▶ [Work instructions]: Below are some records. Return exactly the lines from the one containing "constaté aujourd’hui, 13" through the one containing "- Plus tôt ce", both included, and only those.

▶ [Before and after images]:
_ _ _ _ _ _ _

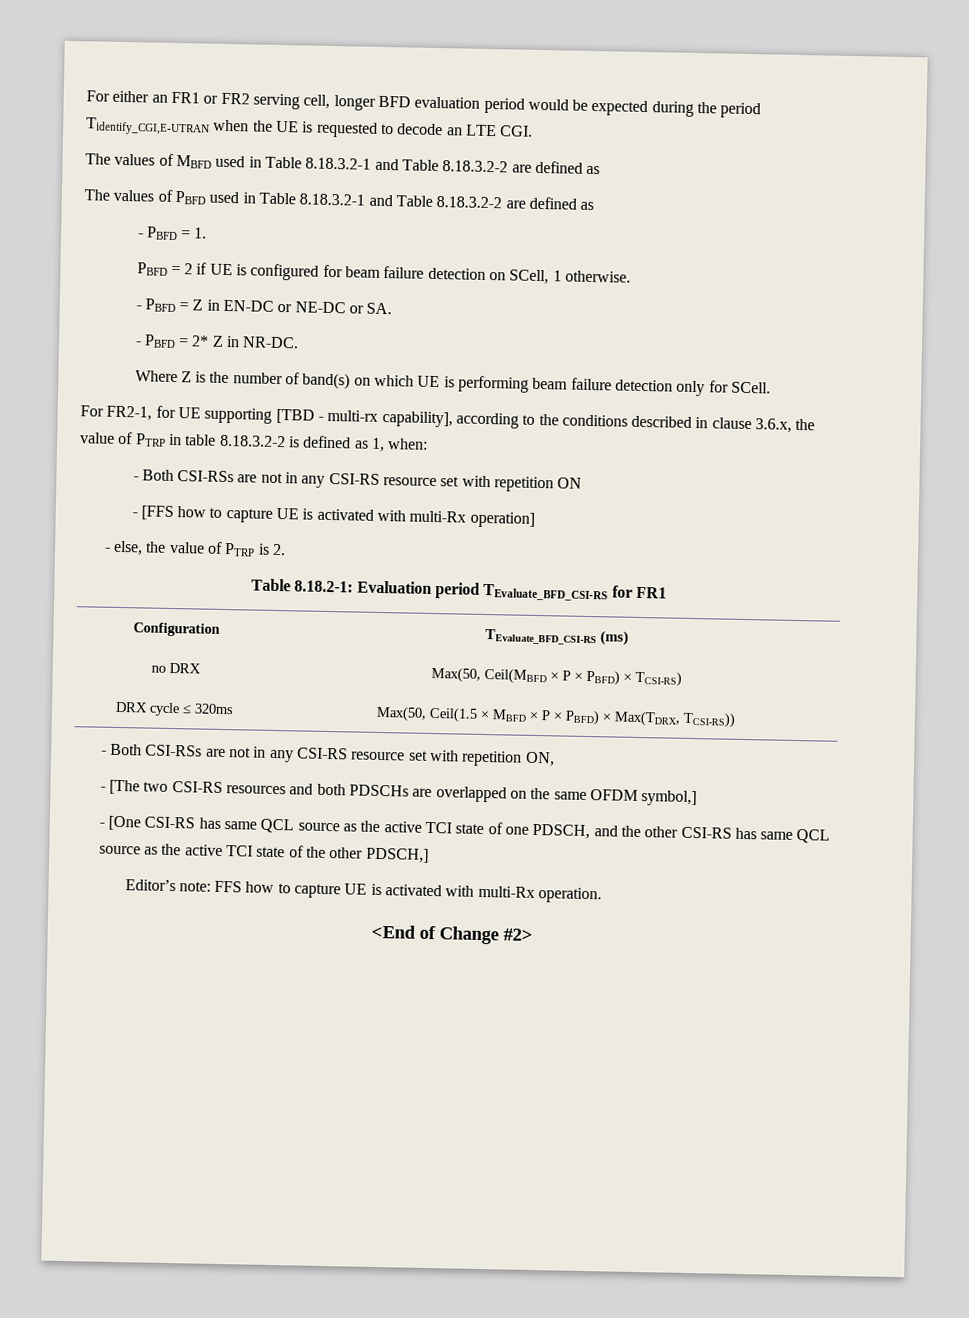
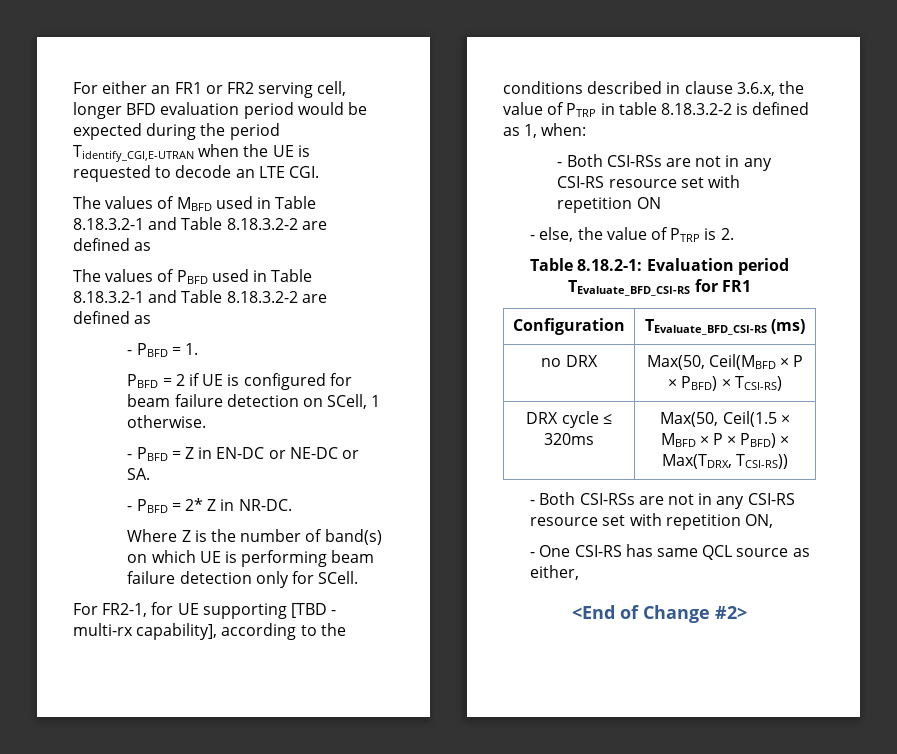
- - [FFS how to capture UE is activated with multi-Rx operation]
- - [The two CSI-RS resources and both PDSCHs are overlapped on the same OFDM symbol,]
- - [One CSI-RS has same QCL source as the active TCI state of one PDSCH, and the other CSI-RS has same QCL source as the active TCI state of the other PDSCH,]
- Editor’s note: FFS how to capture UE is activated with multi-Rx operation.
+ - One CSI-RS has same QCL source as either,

_ _ _ _ _ _ _

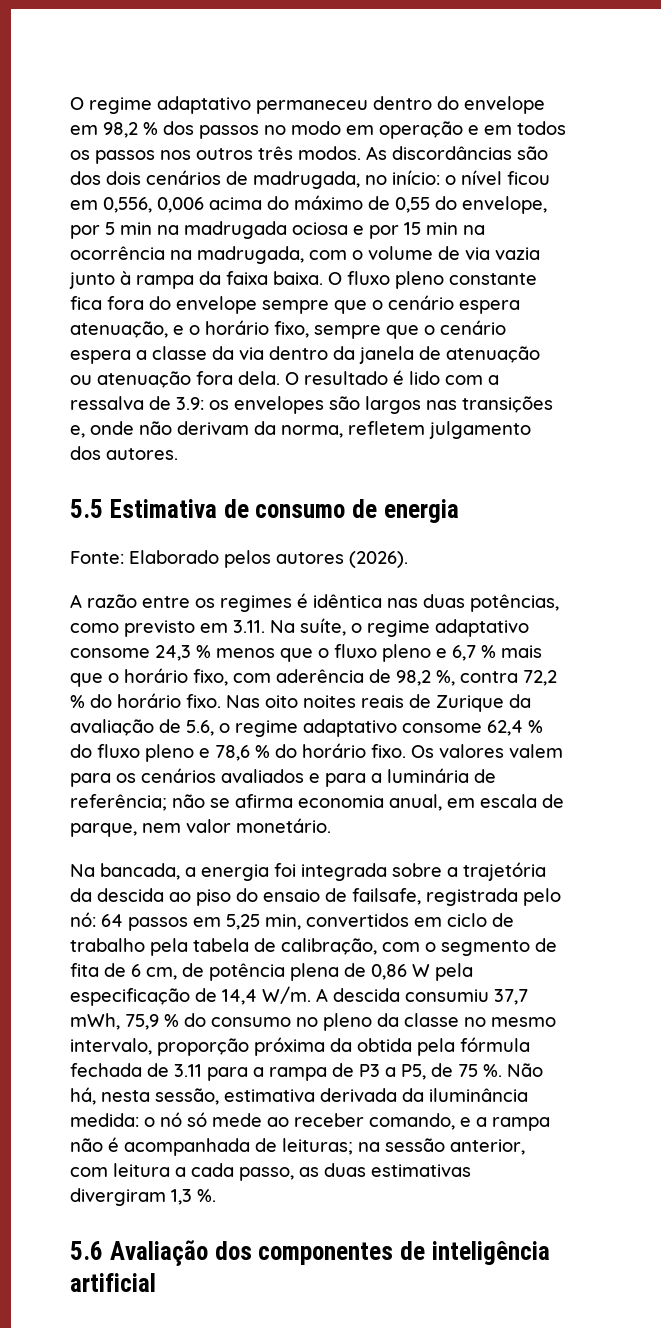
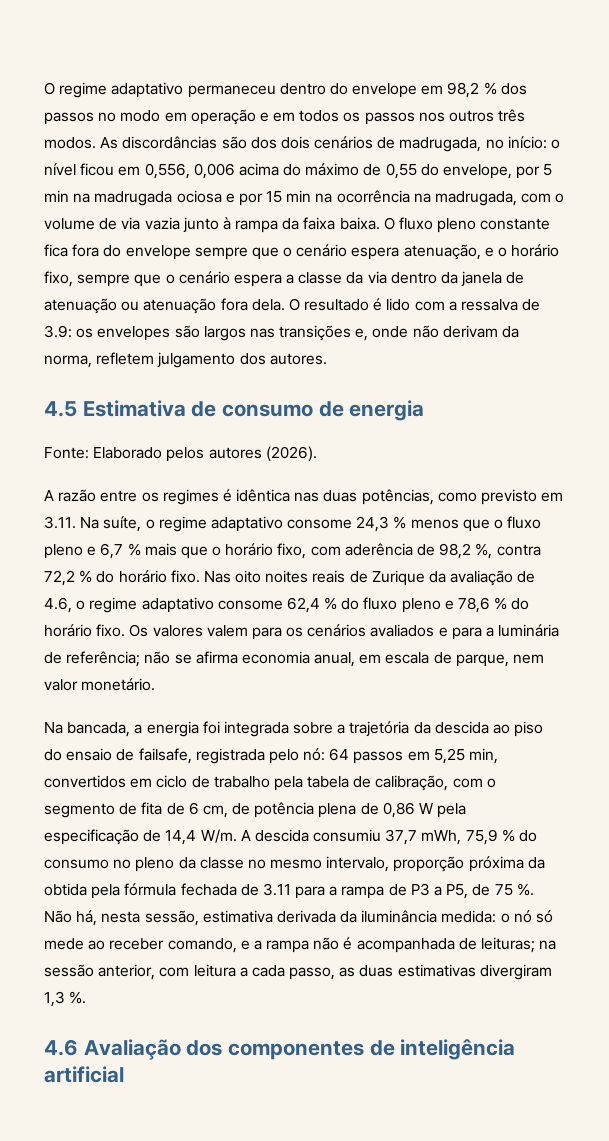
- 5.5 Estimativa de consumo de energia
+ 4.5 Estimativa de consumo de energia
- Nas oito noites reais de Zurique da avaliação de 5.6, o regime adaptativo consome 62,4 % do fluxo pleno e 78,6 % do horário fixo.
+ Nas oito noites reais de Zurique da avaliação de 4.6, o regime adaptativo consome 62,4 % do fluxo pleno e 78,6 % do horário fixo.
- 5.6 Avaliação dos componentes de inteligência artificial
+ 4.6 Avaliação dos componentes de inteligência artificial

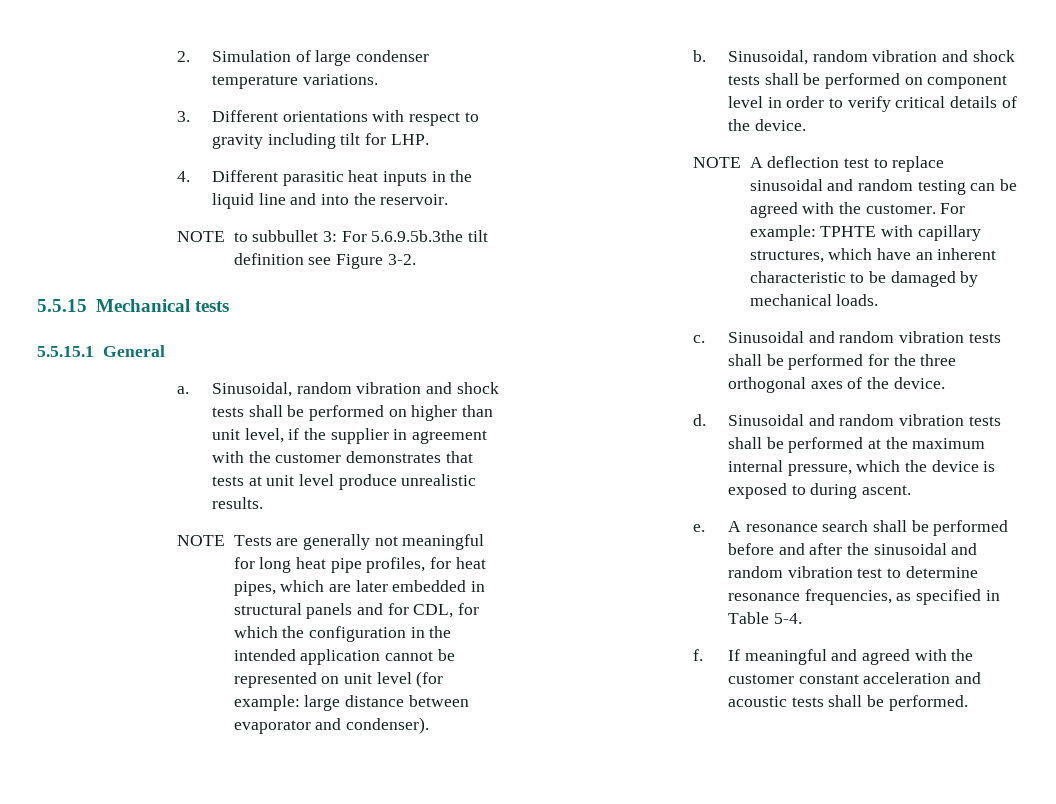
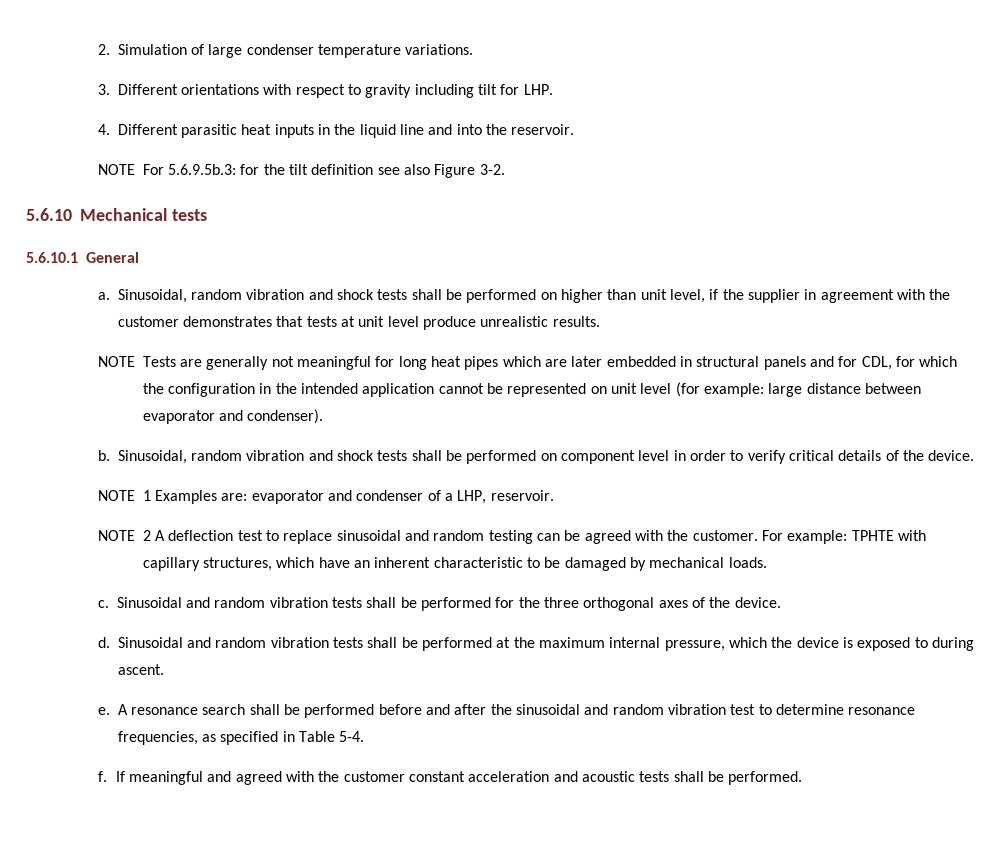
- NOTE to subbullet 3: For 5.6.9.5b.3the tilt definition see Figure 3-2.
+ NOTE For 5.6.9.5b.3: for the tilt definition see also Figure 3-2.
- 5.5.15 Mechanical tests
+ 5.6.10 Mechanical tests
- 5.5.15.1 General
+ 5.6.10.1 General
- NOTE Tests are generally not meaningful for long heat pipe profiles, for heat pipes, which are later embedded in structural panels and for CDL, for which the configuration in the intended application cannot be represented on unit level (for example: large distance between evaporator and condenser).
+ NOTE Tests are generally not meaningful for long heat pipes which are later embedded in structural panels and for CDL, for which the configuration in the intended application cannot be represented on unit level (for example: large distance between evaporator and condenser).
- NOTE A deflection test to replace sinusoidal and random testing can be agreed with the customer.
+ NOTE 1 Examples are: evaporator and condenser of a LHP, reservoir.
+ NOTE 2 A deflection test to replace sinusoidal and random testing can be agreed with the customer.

_ _ _ _ _ _ _

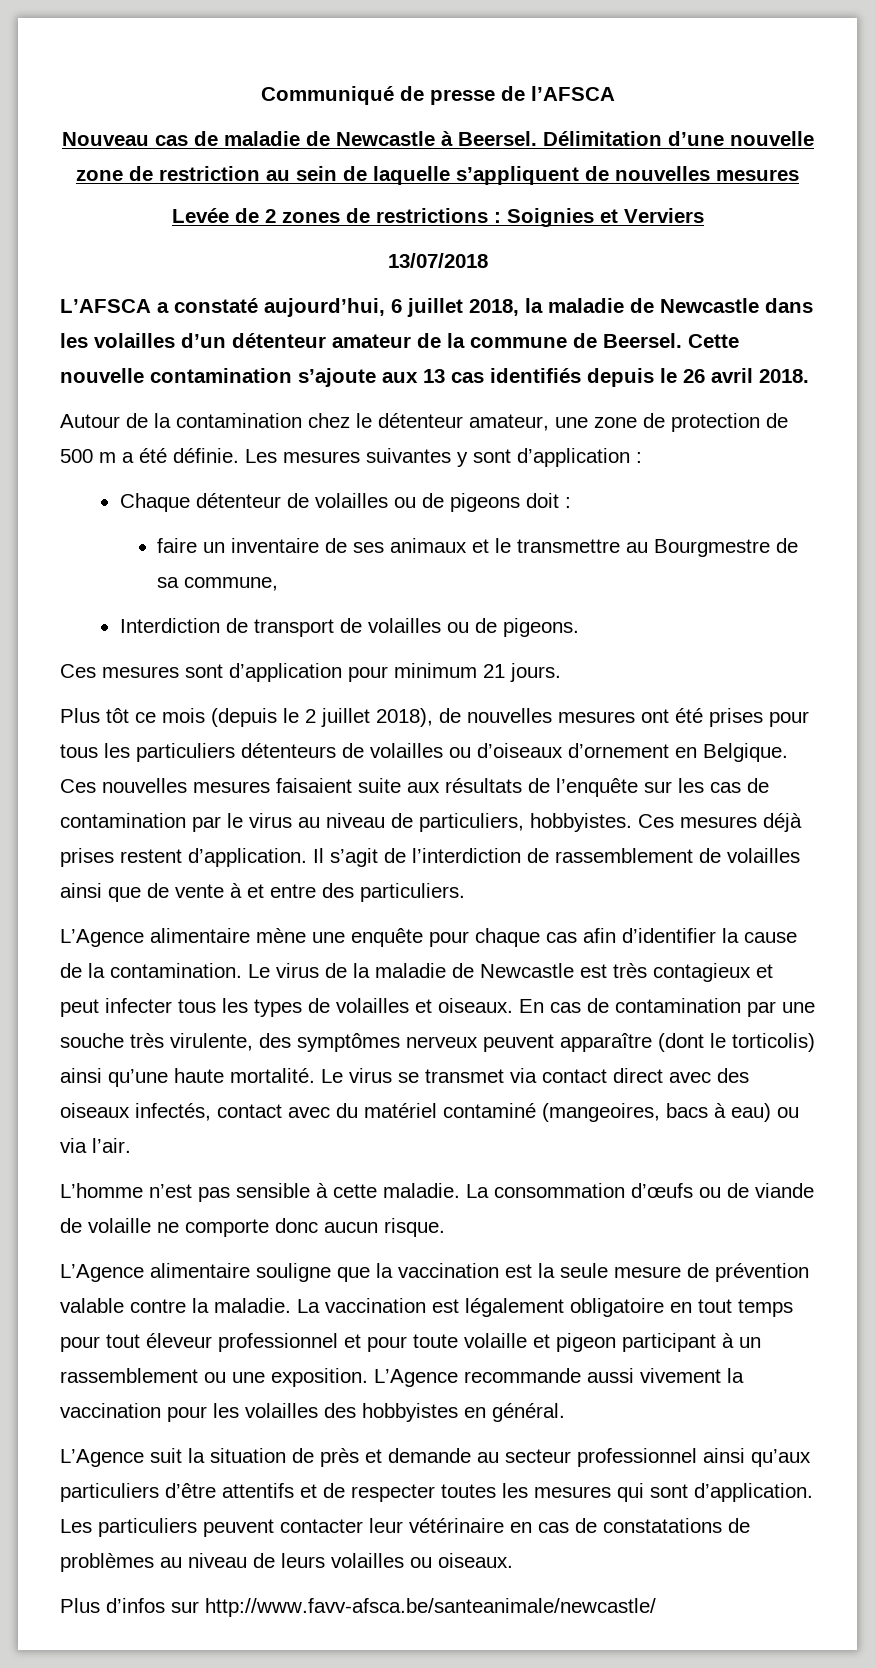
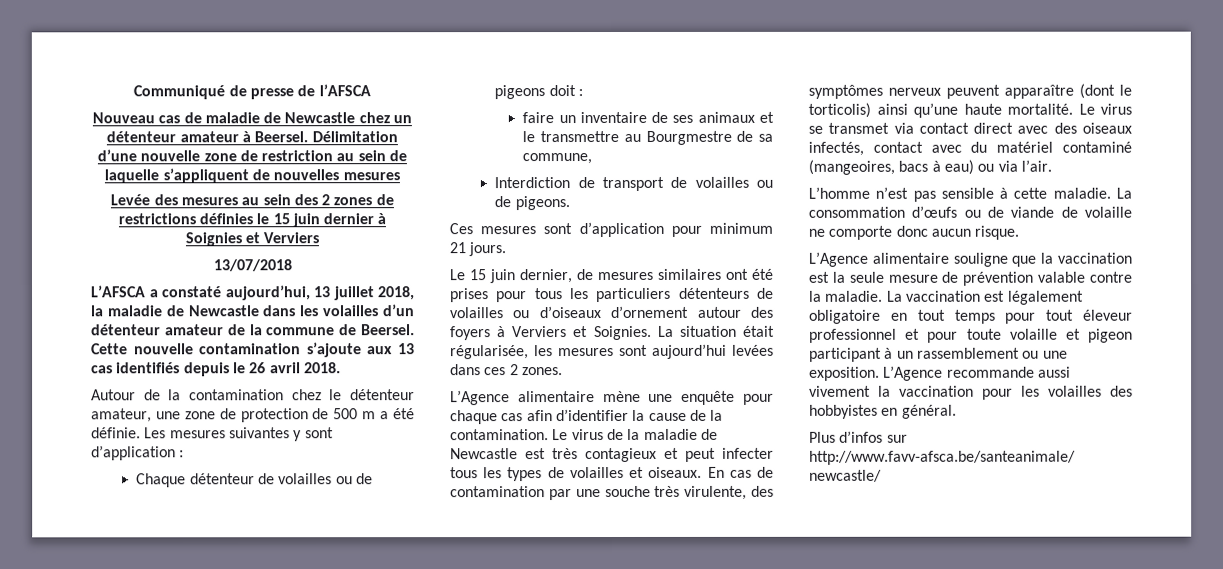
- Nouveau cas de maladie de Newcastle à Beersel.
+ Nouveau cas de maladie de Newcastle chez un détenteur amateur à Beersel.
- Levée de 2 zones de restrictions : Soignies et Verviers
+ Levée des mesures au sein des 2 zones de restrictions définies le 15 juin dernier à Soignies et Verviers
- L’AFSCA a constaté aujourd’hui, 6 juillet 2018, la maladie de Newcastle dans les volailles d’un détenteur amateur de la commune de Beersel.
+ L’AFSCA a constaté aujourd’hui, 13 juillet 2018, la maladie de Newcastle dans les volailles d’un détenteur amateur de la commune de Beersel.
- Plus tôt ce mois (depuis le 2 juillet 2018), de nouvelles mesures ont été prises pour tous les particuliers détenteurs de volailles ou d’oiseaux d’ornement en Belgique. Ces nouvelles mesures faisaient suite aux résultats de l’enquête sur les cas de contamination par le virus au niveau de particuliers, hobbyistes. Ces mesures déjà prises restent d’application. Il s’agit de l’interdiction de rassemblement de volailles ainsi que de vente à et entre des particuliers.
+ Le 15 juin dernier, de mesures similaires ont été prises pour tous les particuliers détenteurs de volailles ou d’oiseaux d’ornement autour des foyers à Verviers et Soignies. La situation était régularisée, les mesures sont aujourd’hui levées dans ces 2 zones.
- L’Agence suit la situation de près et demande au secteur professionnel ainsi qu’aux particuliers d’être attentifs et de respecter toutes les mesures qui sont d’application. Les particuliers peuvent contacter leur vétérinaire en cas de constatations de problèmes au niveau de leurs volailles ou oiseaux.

_ _ _ _ _ _ _

▶ [Your solution]:
+ L’AFSCA a constaté aujourd’hui, 13 juillet 2018, la maladie de Newcastle dans les volailles d’un détenteur amateur de la commune de Beersel.
- Plus tôt ce mois (depuis le 2 juillet 2018), de nouvelles mesures ont été prises pour tous les particuliers détenteurs de volailles ou d’oiseaux d’ornement en Belgique. Ces nouvelles mesures faisaient suite aux résultats de l’enquête sur les cas de contamination par le virus au niveau de particuliers, hobbyistes. Ces mesures déjà prises restent d’application. Il s’agit de l’interdiction de rassemblement de volailles ainsi que de vente à et entre des particuliers.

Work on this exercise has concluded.